(PROVIDED RECORDS Opens)
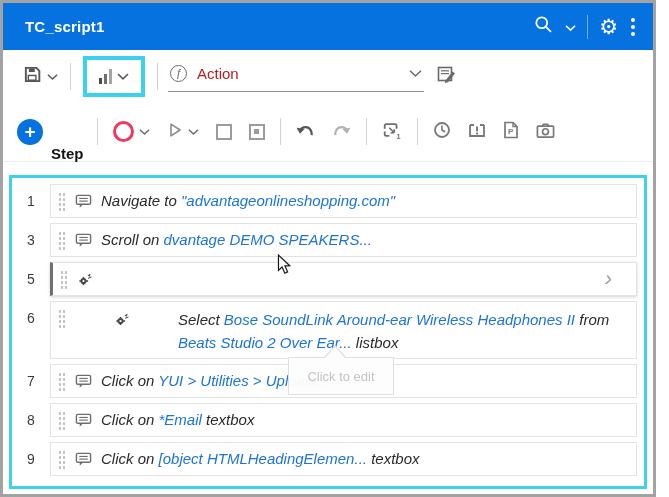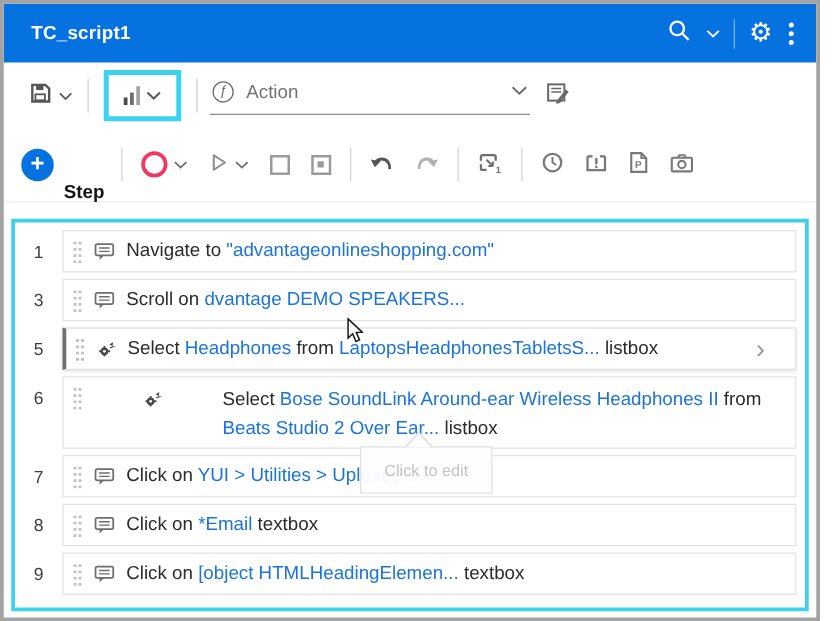--- a/index.html
+++ b/index.html
@@ -26,7 +26,7 @@
   .bars .b3{height:15px;background:#a4a4a4;}
   .action-dd{display:flex;align-items:center;gap:10px;width:252px;border-bottom:1px solid #8f8f8f;padding:4px 2px 9px 2px;}
   .circle-f{width:17px;height:17px;border:1.5px solid #6a6a6a;border-radius:50%;color:#6a6a6a;font-style:italic;font-size:11px;display:flex;align-items:center;justify-content:center;box-sizing:border-box;}
-  .action-label{flex:1;color:#737373;font-size:15px;}
+  .action-label{flex:1;color:#b91c1c;font-size:15px;}
 
   
   .toolbar2{height:60px;display:flex;align-items:center;gap:13px;padding-left:14px;border-bottom:1px solid #ededed;box-sizing:border-box;}

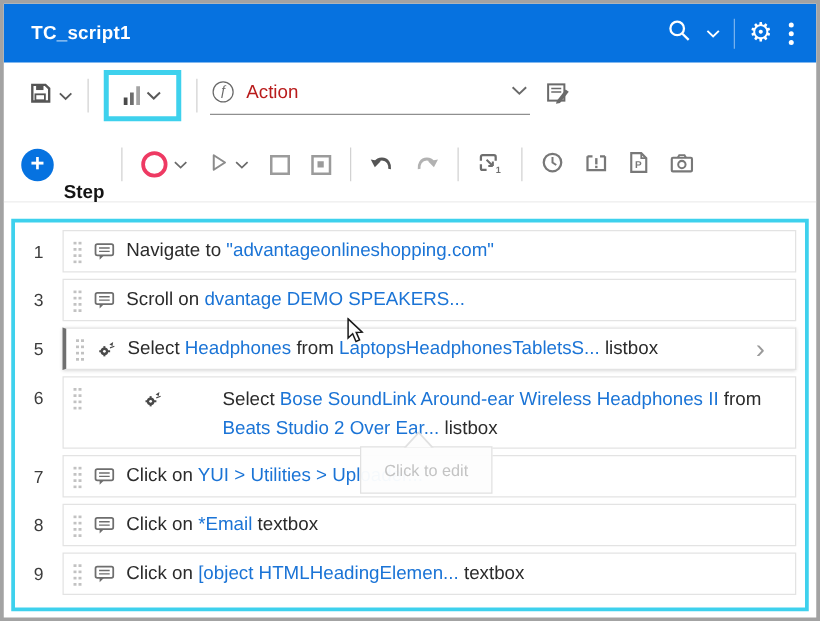--- a/index.html
+++ b/index.html
@@ -42,7 +42,7 @@
   .panel{position:absolute;left:6px;right:6px;top:172px;bottom:5px;border:3px solid var(--accent-cyan,#3ed1ed);background:#fff;box-sizing:border-box;padding-top:6px;overflow:hidden;}
   .row{display:flex;margin:0 7px 5px 0;}
   .row-num{width:38px;flex:none;text-align:center;font-size:14px;color:#3c3c3c;padding-top:9px;}
-  .row-box{flex:1;border:1px solid #e3e3e3;background:#fff;display:flex;align-items:center;gap:9px;padding:4px 20px 4px 7px;min-height:34px;box-sizing:border-box;}
+  .row-box{flex:1;border:1px solid #e3e3e3;background:#fff;display:flex;align-items:center;gap:9px;padding:4px 20px 4px 7px;min-height:34px;box-sizing:border-box;font-style:italic;}
   .row-box.selected{border-left:3px solid #6f6f6f;box-shadow:0 1px 3px rgba(0,0,0,.18);}
   .row-box.tall{min-height:58px;align-items:flex-start;padding-top:7px;gap:48px;}
   .row-box.tall .row-icon{margin-top:3px;}

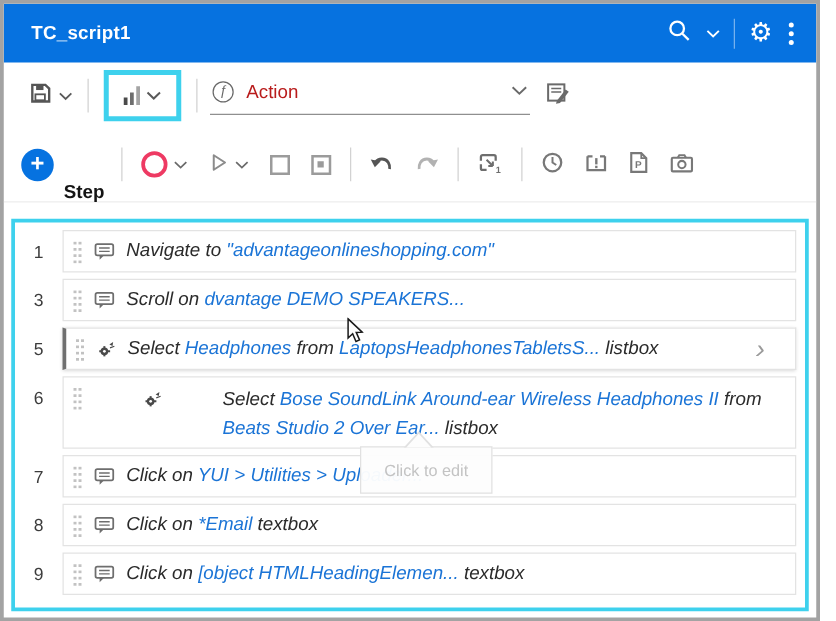--- a/index.html
+++ b/index.html
@@ -288,7 +288,6 @@
                 <line x1="11" y1="6.3" x2="14.5" y2="5" stroke="#4a4a4a" stroke-width="1"></line>
               </svg>
             </span>
-            <span class="row-text"><span>Select </span><span class="link">Headphones</span><span> from </span><span class="link">LaptopsHeadphonesTabletsS...</span><span> listbox</span></span>
             <span class="chev-right">›</span>
           </div>
         </div>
(PROVIDED RECORDS Closes)
- **EXERCISE PROMPT**: Set down the data above word for word, leaving every picture out.

- **REPLY**:
--- a/index.html
+++ b/index.html
@@ -26,7 +26,7 @@
   .bars .b3{height:15px;background:#a4a4a4;}
   .action-dd{display:flex;align-items:center;gap:10px;width:252px;border-bottom:1px solid #8f8f8f;padding:4px 2px 9px 2px;}
   .circle-f{width:17px;height:17px;border:1.5px solid #6a6a6a;border-radius:50%;color:#6a6a6a;font-style:italic;font-size:11px;display:flex;align-items:center;justify-content:center;box-sizing:border-box;}
-  .action-label{flex:1;color:#737373;font-size:15px;}
+  .action-label{flex:1;color:#b91c1c;font-size:15px;}
 
   
   .toolbar2{height:60px;display:flex;align-items:center;gap:13px;padding-left:14px;border-bottom:1px solid #ededed;box-sizing:border-box;}

--- a/index.html
+++ b/index.html
@@ -42,7 +42,7 @@
   .panel{position:absolute;left:6px;right:6px;top:172px;bottom:5px;border:3px solid var(--accent-cyan,#3ed1ed);background:#fff;box-sizing:border-box;padding-top:6px;overflow:hidden;}
   .row{display:flex;margin:0 7px 5px 0;}
   .row-num{width:38px;flex:none;text-align:center;font-size:14px;color:#3c3c3c;padding-top:9px;}
-  .row-box{flex:1;border:1px solid #e3e3e3;background:#fff;display:flex;align-items:center;gap:9px;padding:4px 20px 4px 7px;min-height:34px;box-sizing:border-box;}
+  .row-box{flex:1;border:1px solid #e3e3e3;background:#fff;display:flex;align-items:center;gap:9px;padding:4px 20px 4px 7px;min-height:34px;box-sizing:border-box;font-style:italic;}
   .row-box.selected{border-left:3px solid #6f6f6f;box-shadow:0 1px 3px rgba(0,0,0,.18);}
   .row-box.tall{min-height:58px;align-items:flex-start;padding-top:7px;gap:48px;}
   .row-box.tall .row-icon{margin-top:3px;}

--- a/index.html
+++ b/index.html
@@ -288,7 +288,6 @@
                 <line x1="11" y1="6.3" x2="14.5" y2="5" stroke="#4a4a4a" stroke-width="1"></line>
               </svg>
             </span>
-            <span class="row-text"><span>Select </span><span class="link">Headphones</span><span> from </span><span class="link">LaptopsHeadphonesTabletsS...</span><span> listbox</span></span>
             <span class="chev-right">›</span>
           </div>
         </div>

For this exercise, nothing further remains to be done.